◆ **Work order**: Search the entries below for the string "ISBN" and copy the lines that hold it.

═══ Data

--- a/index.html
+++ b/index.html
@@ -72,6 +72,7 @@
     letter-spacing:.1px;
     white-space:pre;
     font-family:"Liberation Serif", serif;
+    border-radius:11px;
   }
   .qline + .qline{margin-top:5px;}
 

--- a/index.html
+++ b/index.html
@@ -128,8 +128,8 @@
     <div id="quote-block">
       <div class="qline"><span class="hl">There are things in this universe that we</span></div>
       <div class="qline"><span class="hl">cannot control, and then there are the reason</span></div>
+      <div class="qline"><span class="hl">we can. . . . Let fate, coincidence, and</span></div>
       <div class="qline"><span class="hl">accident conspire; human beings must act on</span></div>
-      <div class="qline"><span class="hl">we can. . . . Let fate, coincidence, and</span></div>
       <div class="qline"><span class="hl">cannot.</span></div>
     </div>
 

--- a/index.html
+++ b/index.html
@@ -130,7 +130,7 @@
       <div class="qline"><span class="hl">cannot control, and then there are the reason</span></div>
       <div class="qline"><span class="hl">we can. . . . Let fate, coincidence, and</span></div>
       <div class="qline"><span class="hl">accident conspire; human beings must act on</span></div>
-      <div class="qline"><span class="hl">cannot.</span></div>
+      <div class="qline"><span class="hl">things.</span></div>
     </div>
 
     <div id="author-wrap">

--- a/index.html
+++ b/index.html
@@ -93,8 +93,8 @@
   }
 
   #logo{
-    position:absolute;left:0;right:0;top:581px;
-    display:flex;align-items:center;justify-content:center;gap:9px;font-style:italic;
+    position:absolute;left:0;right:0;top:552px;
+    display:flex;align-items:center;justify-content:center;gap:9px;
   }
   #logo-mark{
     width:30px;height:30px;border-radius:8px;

══════
═══ Data

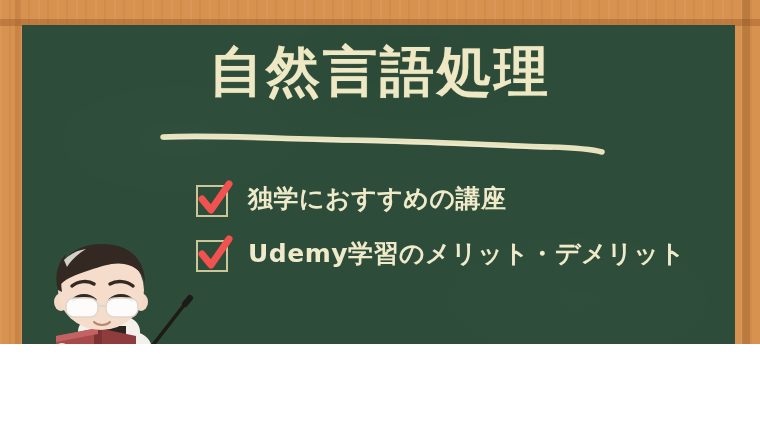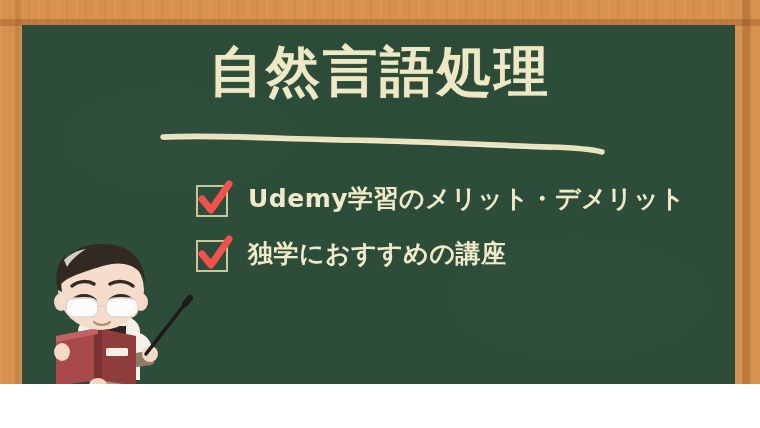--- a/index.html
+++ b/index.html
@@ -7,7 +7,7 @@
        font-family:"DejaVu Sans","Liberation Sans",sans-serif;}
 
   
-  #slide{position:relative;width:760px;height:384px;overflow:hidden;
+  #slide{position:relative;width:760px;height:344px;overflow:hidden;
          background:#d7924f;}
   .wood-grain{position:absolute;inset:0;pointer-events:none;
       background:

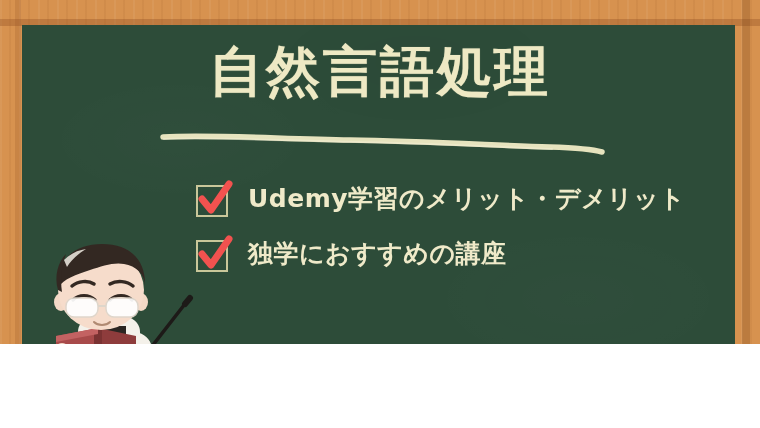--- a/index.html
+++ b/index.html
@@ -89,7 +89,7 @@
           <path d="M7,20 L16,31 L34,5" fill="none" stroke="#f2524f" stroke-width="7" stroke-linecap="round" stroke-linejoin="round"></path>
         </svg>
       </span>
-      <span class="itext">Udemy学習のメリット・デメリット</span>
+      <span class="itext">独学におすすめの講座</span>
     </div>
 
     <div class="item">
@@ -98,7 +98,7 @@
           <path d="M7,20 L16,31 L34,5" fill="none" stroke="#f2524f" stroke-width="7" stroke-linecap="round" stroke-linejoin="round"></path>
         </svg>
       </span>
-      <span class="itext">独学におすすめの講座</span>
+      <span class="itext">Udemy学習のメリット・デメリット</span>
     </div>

══════
═══ Data

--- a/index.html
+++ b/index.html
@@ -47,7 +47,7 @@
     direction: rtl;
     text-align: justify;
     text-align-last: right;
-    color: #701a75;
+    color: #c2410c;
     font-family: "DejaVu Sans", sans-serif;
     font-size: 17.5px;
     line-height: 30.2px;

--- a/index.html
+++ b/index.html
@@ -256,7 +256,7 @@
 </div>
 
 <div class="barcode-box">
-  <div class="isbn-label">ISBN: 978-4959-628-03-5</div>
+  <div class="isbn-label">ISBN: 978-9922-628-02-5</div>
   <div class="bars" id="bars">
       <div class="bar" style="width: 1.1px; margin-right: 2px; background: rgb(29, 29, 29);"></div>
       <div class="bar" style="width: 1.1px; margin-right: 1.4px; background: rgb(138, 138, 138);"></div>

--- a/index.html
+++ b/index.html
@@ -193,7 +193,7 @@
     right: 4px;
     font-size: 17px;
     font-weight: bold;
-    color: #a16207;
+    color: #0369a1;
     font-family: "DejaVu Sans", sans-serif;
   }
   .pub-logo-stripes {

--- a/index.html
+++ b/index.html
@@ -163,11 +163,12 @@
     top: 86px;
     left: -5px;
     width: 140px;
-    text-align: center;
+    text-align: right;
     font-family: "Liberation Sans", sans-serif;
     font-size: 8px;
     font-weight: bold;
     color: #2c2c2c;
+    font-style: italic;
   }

══════

◆ **Result of the exercise**:
-  <div class="isbn-label">ISBN: 978-4959-628-03-5</div>
+  <div class="isbn-label">ISBN: 978-9922-628-02-5</div>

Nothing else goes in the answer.